Los derechos de las personas con discapacidad han aumentado en los últimos años, pero aún queda margen de mejora en la atención sanitaria y sociosanitarias
Los ponentes coincidieron en que existen dos tipos de barreras: físicas, debido a que los espacios son poco accesibles arquitectónicamente; y cognitivas al no existir una documentación que aborde las necesidades del paciente para mejorar su atención sanitaria, ya que “las personas con discapacidad reciben atención sanitaria para todo, menos para su patología”, matizó Daniel-Aníbal García, secretario de Confederación Española de Personas con Discapacidad Física y Orgánica (Cocemfe), en su intervención en el coloquio.
Por otro lado, la Dra. María Luisa Delgado Losada, vicepresidenta de Sociedad Española de Geriatría y Gerontología (SEGG), considera que la comunicación entre el médico y el paciente es otra barrera presente en las consultas, “nos dirigimos más al profesional que al propio paciente”, añadió la Dra. Delgado. En esta línea, la Dra. Delgado manifestó que existen diversos recursos que ayudarían a mejorar la comunicación médico-paciente, como, por ejemplo, un libro con pictogramas que permitiría “una comunicación más fácil, ágil y efectiva”.
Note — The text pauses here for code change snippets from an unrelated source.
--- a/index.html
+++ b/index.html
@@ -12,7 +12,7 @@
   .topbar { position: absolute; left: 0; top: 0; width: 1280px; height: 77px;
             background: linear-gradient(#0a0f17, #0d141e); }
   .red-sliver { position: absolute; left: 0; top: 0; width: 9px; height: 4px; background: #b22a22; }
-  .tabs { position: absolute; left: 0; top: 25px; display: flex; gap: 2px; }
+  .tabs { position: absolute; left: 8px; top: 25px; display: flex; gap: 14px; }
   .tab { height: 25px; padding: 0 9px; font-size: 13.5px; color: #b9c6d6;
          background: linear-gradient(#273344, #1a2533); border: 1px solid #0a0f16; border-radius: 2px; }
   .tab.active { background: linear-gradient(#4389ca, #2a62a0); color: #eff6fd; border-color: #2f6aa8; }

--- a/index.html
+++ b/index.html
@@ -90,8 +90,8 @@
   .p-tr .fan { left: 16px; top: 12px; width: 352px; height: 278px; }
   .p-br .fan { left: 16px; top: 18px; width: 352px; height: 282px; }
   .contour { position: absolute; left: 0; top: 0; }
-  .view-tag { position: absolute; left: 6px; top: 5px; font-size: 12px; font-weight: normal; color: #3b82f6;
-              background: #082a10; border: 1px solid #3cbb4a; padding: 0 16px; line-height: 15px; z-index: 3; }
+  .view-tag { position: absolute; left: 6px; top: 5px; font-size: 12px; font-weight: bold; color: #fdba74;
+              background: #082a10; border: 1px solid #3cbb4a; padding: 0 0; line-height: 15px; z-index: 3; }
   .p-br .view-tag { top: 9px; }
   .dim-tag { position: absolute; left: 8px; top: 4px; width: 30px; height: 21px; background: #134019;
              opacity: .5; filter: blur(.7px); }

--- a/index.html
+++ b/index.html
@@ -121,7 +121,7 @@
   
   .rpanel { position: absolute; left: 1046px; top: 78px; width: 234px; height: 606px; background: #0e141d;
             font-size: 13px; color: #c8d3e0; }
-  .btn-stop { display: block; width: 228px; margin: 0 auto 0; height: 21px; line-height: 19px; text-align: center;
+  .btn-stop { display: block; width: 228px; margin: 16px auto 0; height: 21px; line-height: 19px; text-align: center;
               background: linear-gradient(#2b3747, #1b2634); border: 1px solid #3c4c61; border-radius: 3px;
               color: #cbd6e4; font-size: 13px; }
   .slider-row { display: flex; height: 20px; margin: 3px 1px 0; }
Otro de los obstáculos que se destacó durante el coloquio fue la parte administrativa, poniendo el foco en las agendas médicas que, a nivel burocrático, “están muy cerradas” y no dan la posibilidad de evaluar una situación complicada con un paciente con discapacidad que “no está en las condiciones óptimas para estar en la consulta médica”, señaló Pascal Ramos, director Pedagógico de la Fundación Instituto San José. Generalmente, la solución a este problema se resuelve modificando o, incluso, cancelando la cita, aumentando así el estrés del paciente. Según Ramos, esta situación es consecuencia a una falta de adaptación, “ya que los hospitales están adaptados a la agenda del profesional y no al usuario”, aunque “esta dinámica está cambiando mucho”.
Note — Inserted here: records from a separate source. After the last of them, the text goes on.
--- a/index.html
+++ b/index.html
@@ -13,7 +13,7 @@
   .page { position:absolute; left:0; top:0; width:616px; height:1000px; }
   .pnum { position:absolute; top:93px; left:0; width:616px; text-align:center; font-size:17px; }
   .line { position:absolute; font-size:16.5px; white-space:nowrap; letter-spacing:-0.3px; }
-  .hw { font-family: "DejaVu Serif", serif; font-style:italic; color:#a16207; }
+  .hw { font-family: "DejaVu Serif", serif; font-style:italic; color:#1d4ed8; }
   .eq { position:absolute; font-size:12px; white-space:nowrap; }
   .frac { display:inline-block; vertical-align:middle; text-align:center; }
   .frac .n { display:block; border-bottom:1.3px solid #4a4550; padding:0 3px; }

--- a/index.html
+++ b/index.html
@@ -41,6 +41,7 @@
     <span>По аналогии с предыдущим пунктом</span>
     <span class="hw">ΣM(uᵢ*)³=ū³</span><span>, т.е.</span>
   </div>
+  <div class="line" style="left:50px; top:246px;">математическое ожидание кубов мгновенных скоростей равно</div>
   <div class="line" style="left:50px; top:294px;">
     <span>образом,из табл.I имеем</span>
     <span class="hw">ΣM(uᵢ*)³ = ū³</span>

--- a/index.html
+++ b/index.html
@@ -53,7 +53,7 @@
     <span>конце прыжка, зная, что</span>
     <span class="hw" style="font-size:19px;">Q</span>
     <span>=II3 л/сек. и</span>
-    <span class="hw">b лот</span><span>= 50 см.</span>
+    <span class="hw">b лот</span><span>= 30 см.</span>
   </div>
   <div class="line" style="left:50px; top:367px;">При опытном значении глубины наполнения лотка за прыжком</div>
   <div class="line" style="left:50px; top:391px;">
Involucrar a la sociedad en general es esencial para que exista una transformación en el sistema
Para eliminar los obstáculos, los ponentes consideraron que la formación a los profesionales puede ayudar. Uno de los ejemplos expuestos estuvo referido a la especialidad de Geriatría, donde el número de pacientes mayores con discapacidad es inexistente. “Si entrara un paciente, no sabríamos como tratarlo”, añadió la Dra. Delgado. Actualmente, se ha establecido que el envejecimiento prematuro en las personas con discapacidad se sitúa en los 40 años, siendo necesario aumentar la formación enfocada a este perfil de paciente para garantizar que tengan una longevidad saludable. Asimismo, los ponentes recalcan que la formación no solo deber ser para los profesionales, sino que se debe involucrar a la sociedad en general para cambiar su visión y poder así transformar el sistema.
Por otro lado, la tecnología se está convirtiendo en una gran aliada que permite el desarrollo de nuevas herramientas que facilitan la comunicación con el paciente. A pesar de ello, todavía existe la problemática de “cómo implementar estas herramientas con las personas con mayor discapacidad y dependencia”, puntualizó Ramos.
Además, García puso el foco sobre la importancia de disponer de una perspectiva diferente de cómo se hacen las cosas. “Al no aportar recursos necesarios, las personas con discapacidad tienen problemas de acceso a los medicamentos, farmacológicos y no farmacológicos, así como al resto de las opciones terapéuticas, perdiendo autonomía”, aclara García. Esta falta de recursos, en muchas ocasiones, es consecuencia a que “la financiación no es la que debería de ser”, matizó la Dra. Delgado, ya que las personas con discapacidad deben hacer un sobreesfuerzo económico para tener las opciones terapéuticas básicas y mejorar su independencia.